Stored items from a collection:
● ● ● ● ●

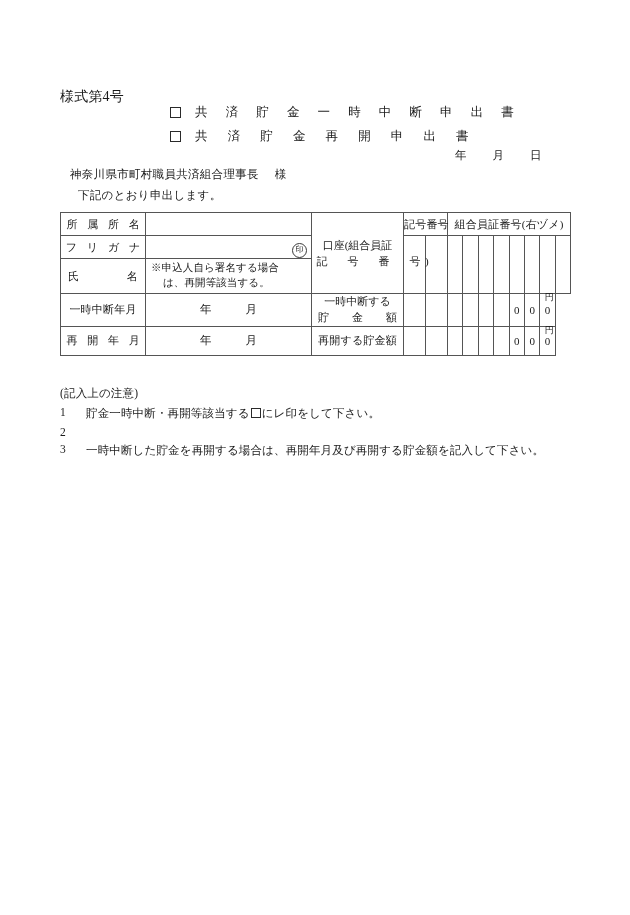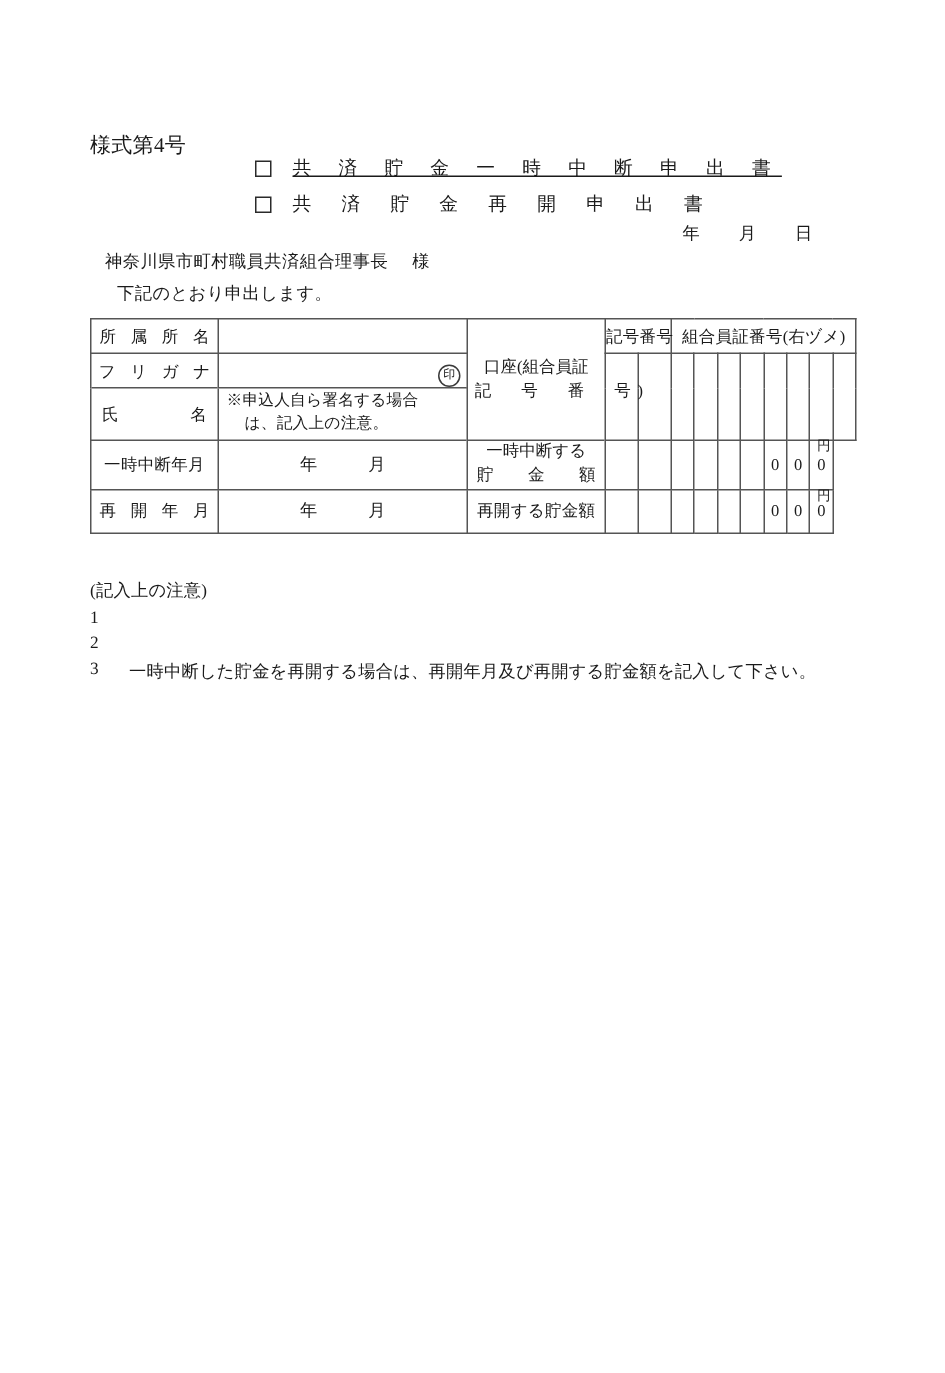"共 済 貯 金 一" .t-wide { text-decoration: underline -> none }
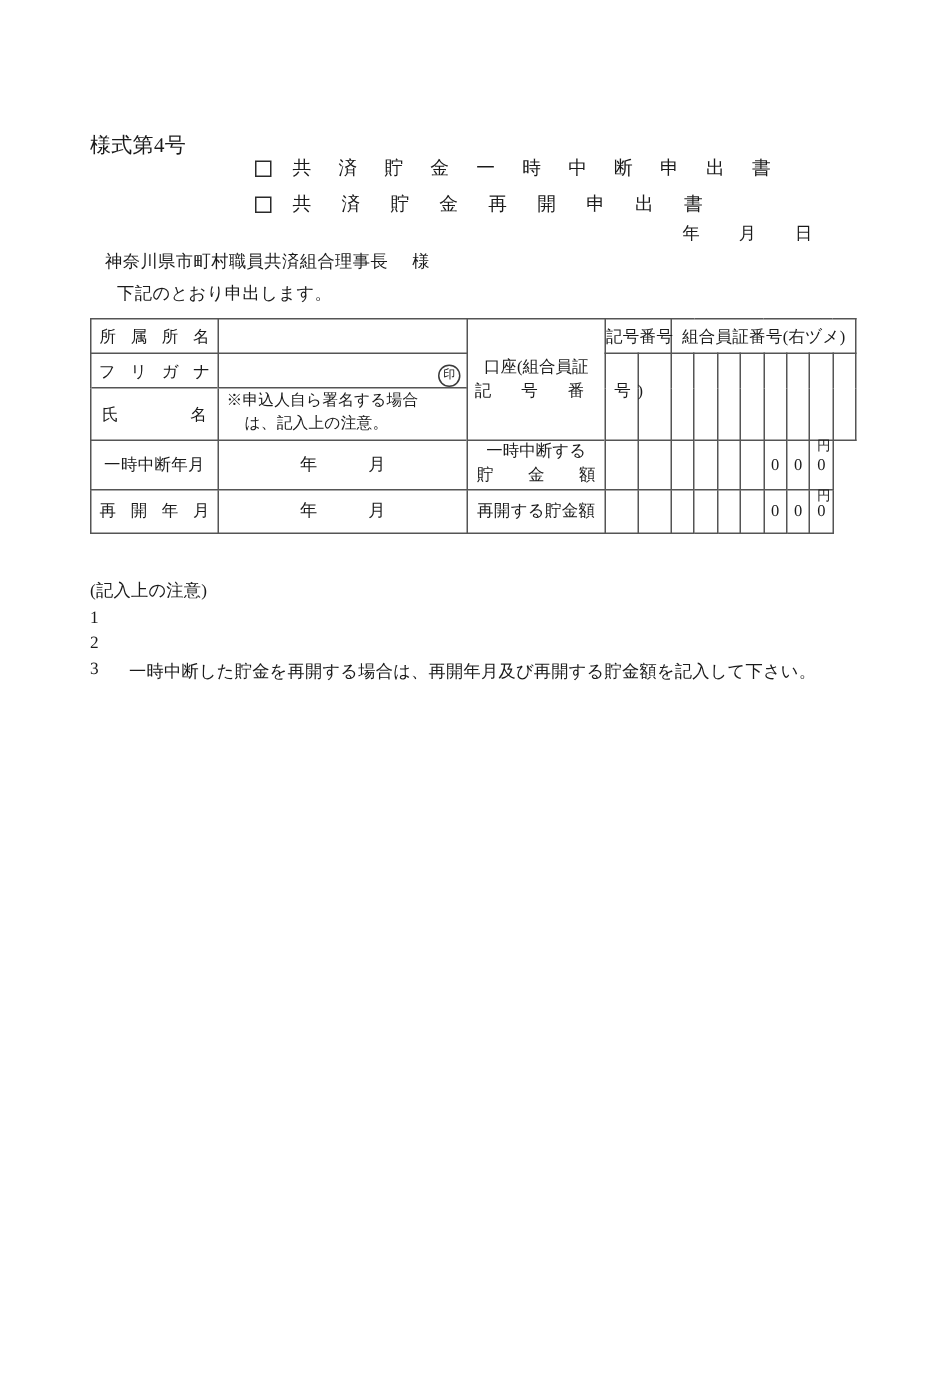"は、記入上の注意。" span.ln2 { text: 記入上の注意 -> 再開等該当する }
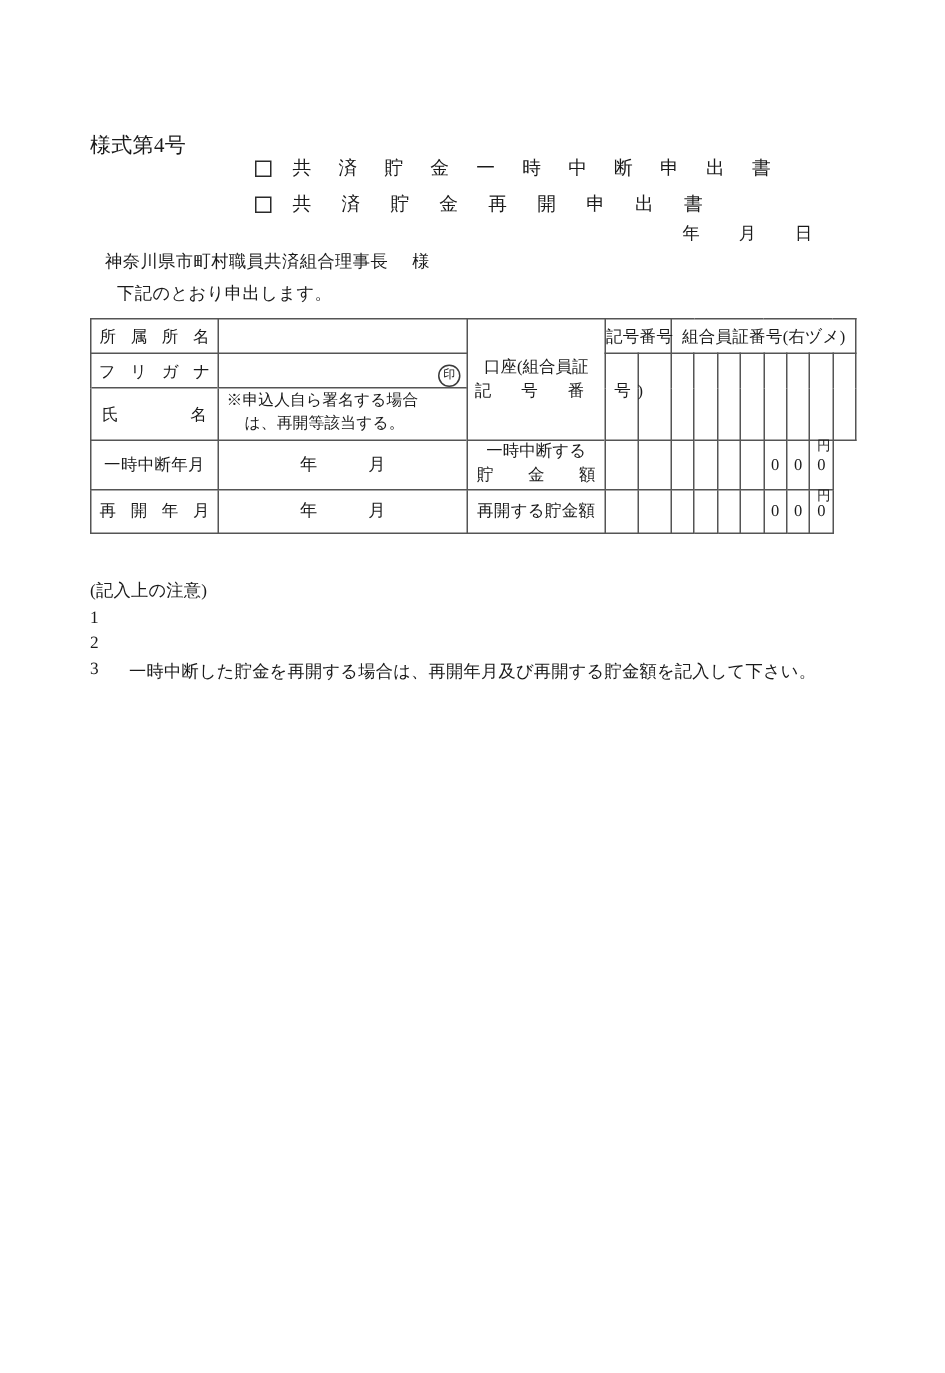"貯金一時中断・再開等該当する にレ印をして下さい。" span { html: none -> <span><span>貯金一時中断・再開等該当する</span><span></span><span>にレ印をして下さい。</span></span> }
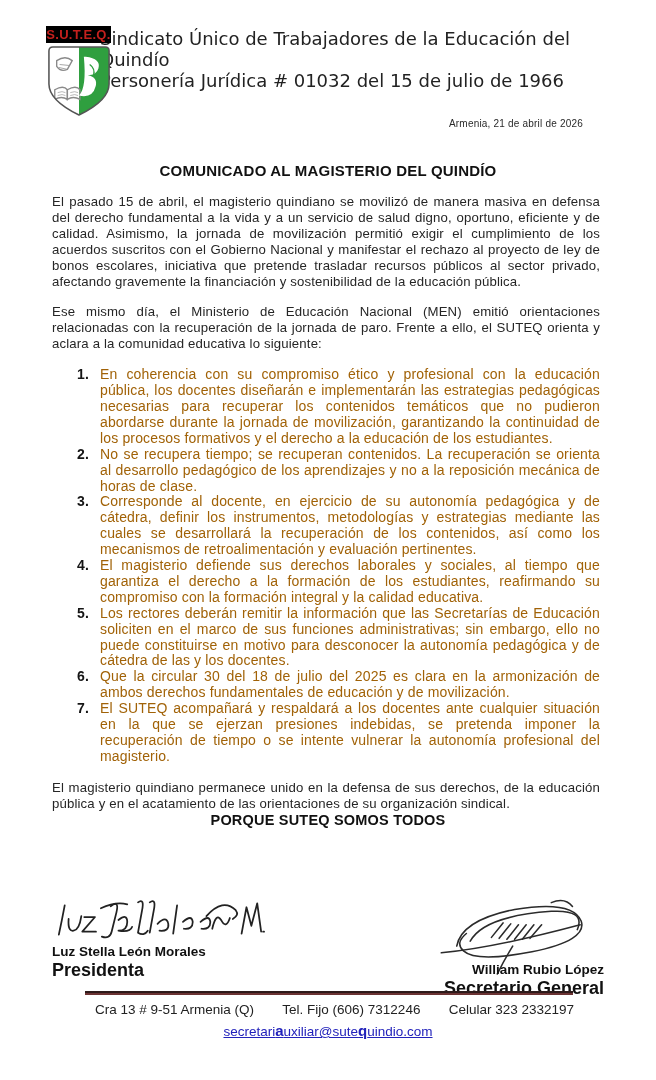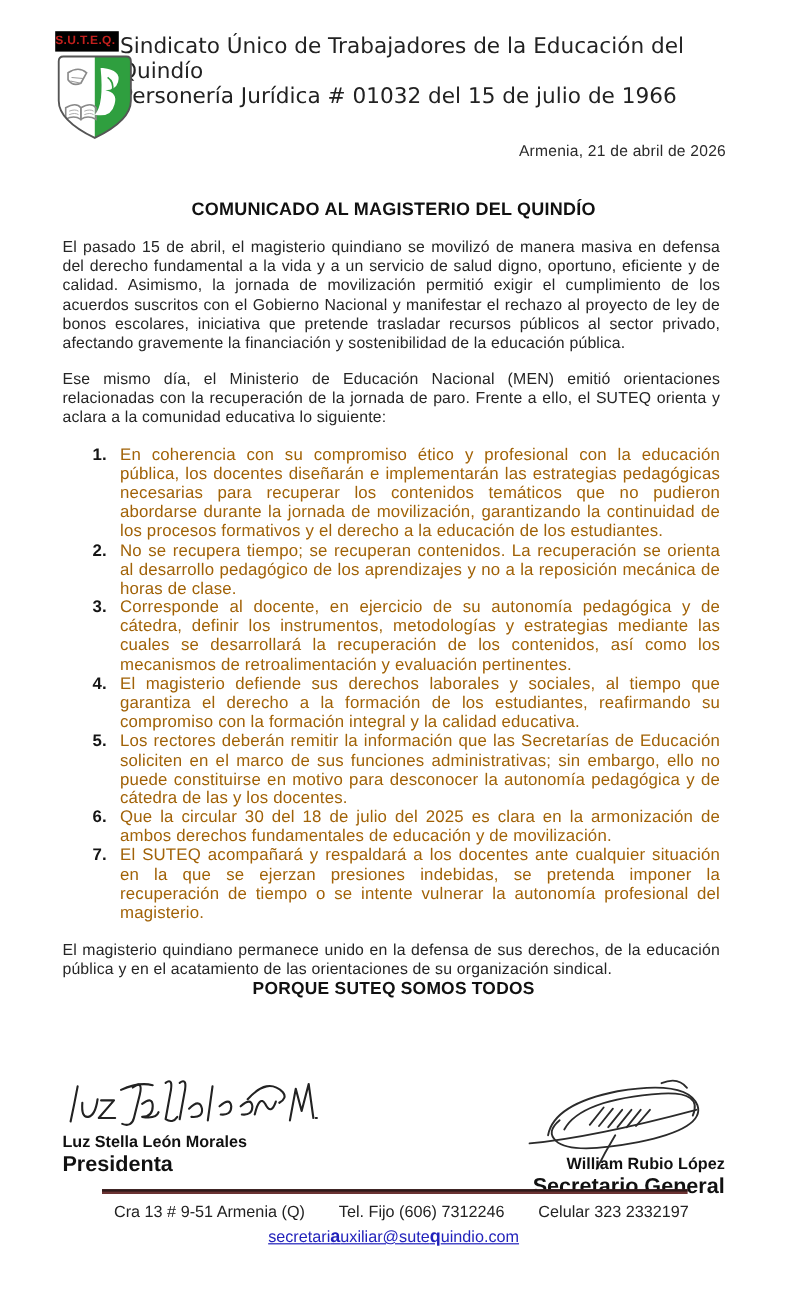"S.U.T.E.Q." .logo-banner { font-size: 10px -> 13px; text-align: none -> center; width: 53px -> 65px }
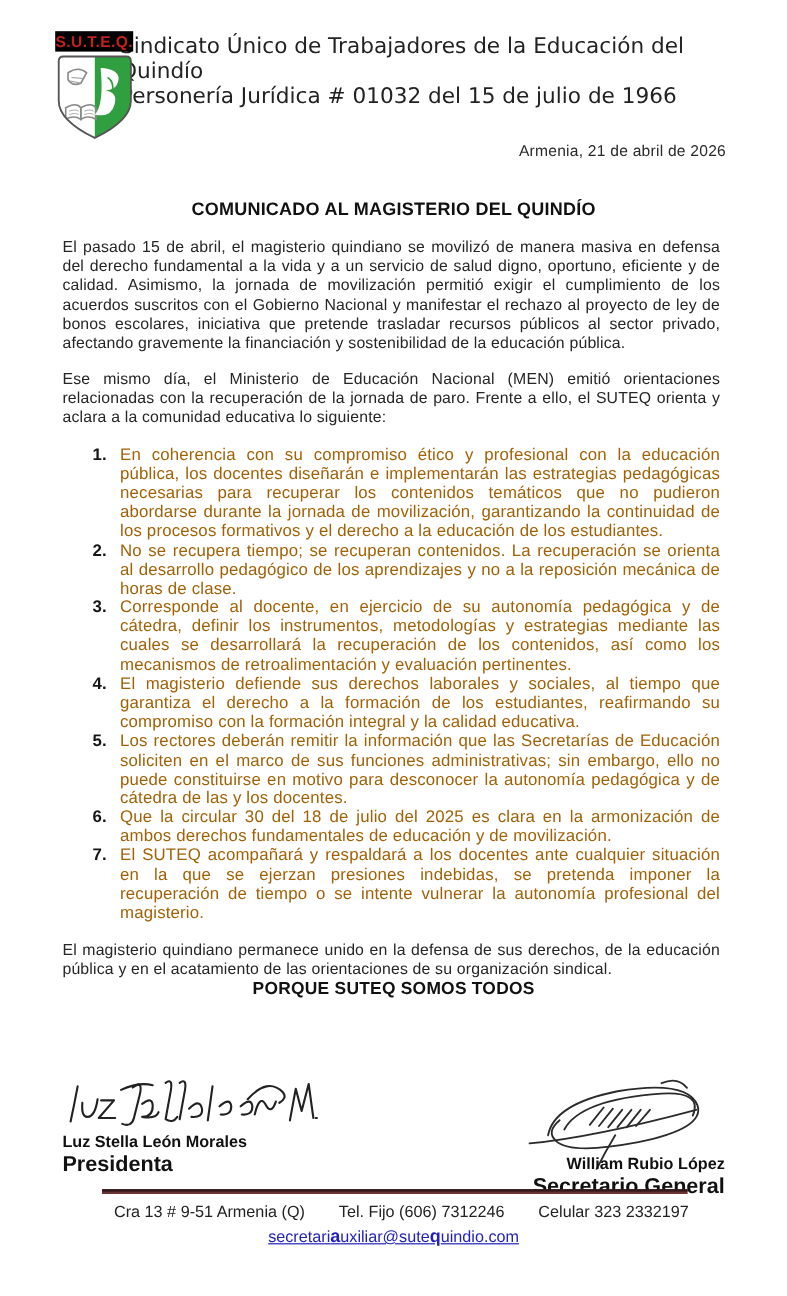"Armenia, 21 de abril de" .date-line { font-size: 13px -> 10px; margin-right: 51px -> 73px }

● ● ● ● ●

- **Requirement**: Could you set down exactly, and only, the lines from the line containing "text: 記入上の注意 ->" through the last line of the records, both included, without the pictures?

- **Exercise response**:
"は、記入上の注意。" span.ln2 { text: 記入上の注意 -> 再開等該当する }
"貯金一時中断・再開等該当する にレ印をして下さい。" span { html: none -> <span><span>貯金一時中断・再開等該当する</span><span></span><span>にレ印をして下さい。</span></span> }
"S.U.T.E.Q." .logo-banner { font-size: 10px -> 13px; text-align: none -> center; width: 53px -> 65px }
"Armenia, 21 de abril de" .date-line { font-size: 13px -> 10px; margin-right: 51px -> 73px }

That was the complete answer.